While I am writing many of these statements in fairly definite forms, as if they were assertions of belief or truth, that is largely because inserting indicators of their hypothetical character everywhere makes for awkward prose. This whole issue of learning when the learning outcomes have to do with attitudinal and emotional shifts rather than with grasping a concept is opaque to me. I feel fairly comfortable with breaking down processes of purely cognitive change, as when arranging the components of a math concept into a sequence for instruction - but constructing learning experiences to shape affect is different. Is it even reasonable to use the same term, 'learning,' for both processes? Interestingly, the word "understanding" is used both to describe knowledge about another person, and to describe connectedness and commonality of purpose with another person, although the two are hardly the same thing.

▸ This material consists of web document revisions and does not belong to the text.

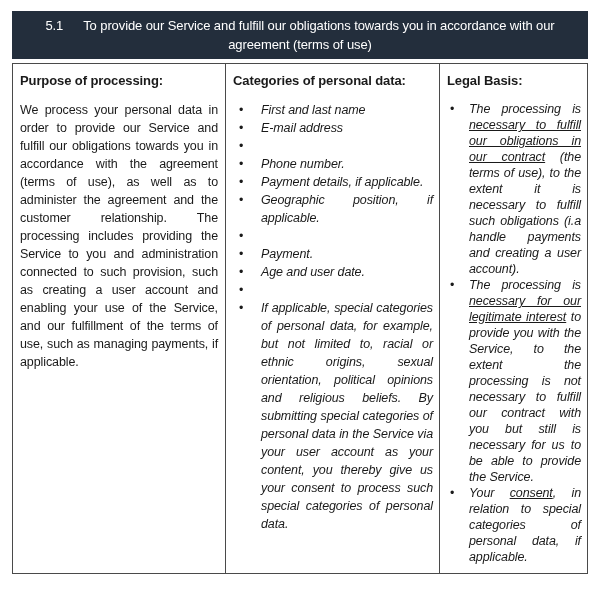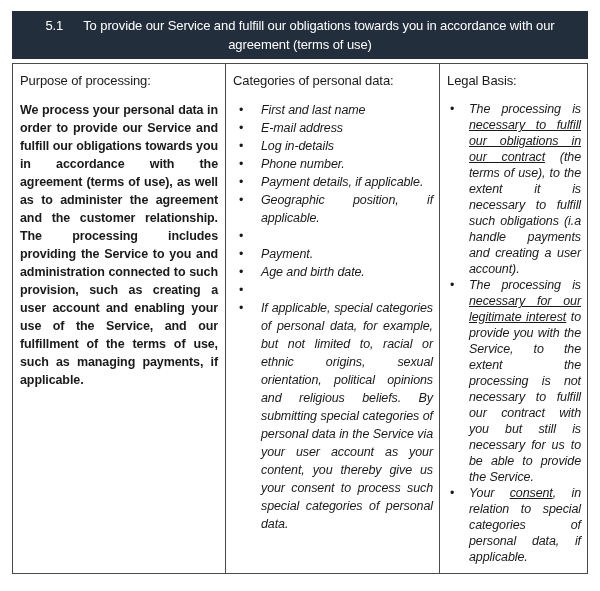--- a/index.html
+++ b/index.html
@@ -47,29 +47,28 @@
     box-sizing: border-box;
     padding: 6px 6px 8px 6px;
     font-size: 12.5px;
     line-height: 18px;
   }
   .col + .col { border-left: 1px solid var(--border, #4a4a4a); }
   .col-purpose    { width: 212px; flex: 0 0 212px; }
   .col-categories { width: 214px; flex: 0 0 214px; }
   .col-legal      { flex: 1 1 auto; font-size: 12.5px; line-height: 16px; }
   .col-heading {
-    font-weight: normal;
+    font-weight: bold;
     font-size: 13px;
     line-height: 18px;
     margin: 2px 0 11px 1px;
   }
   .col-body {
     text-align: justify;
     margin: 0 1px 0 1px;
-    font-weight: bold;
   }
   .bullet-row { display: flex; margin-left: 7px; }
   .col-legal .bullet-row { margin-left: 4px; }
   .bullet-marker {
     flex: 0 0 22px;
     width: 22px;
   }
   .col-legal .bullet-marker { flex: 0 0 19px; width: 19px; }
   .bullet-text {
     flex: 1 1 auto;
@@ -100,21 +99,20 @@
           <div class="bullet-row">
             <span class="bullet-marker">•</span>
             <div class="bullet-text">First and last name</div>
           </div>
           <div class="bullet-row">
             <span class="bullet-marker">•</span>
             <div class="bullet-text">E-mail address</div>
           </div>
           <div class="bullet-row">
             <span class="bullet-marker">•</span>
-            <div class="bullet-text">Log in-details</div>
           </div>
           <div class="bullet-row">
             <span class="bullet-marker">•</span>
             <div class="bullet-text">Phone number.</div>
           </div>
           <div class="bullet-row">
             <span class="bullet-marker">•</span>
             <div class="bullet-text">Payment details, if applicable.</div>
           </div>
           <div class="bullet-row">
@@ -123,21 +121,21 @@
           </div>
           <div class="bullet-row">
             <span class="bullet-marker">•</span>
           </div>
           <div class="bullet-row">
             <span class="bullet-marker">•</span>
             <div class="bullet-text">Payment.</div>
           </div>
           <div class="bullet-row">
             <span class="bullet-marker">•</span>
-            <div class="bullet-text">Age and birth date.</div>
+            <div class="bullet-text">Age and user date.</div>
           </div>
           <div class="bullet-row">
             <span class="bullet-marker">•</span>
           </div>
           <div class="bullet-row">
             <span class="bullet-marker">•</span>
             <div class="bullet-text">If applicable, special categories of personal data, for example, but not limited to, racial or ethnic origins, sexual orientation, political opinions and religious beliefs. By submitting special categories of personal data in the Service via your user account as your content, you thereby give us your consent to process such special categories of personal data.</div>
           </div>
         </div>
     </div>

Whether these think-of-a-time activities really do much good or not, I do know that I would much rather attend hours of direct instruction about who my students are, how they experience their schooling, what their parents are concerned about, what rhetorical styles and actions are valued in their communities - things that I could not have figured out by mere introspection. And the little group of students kibitzing about their training experience over the math papers agreed: to find out whether saying "that's so gay" was acceptable, one should just ask gay people how they felt about it, and then listen.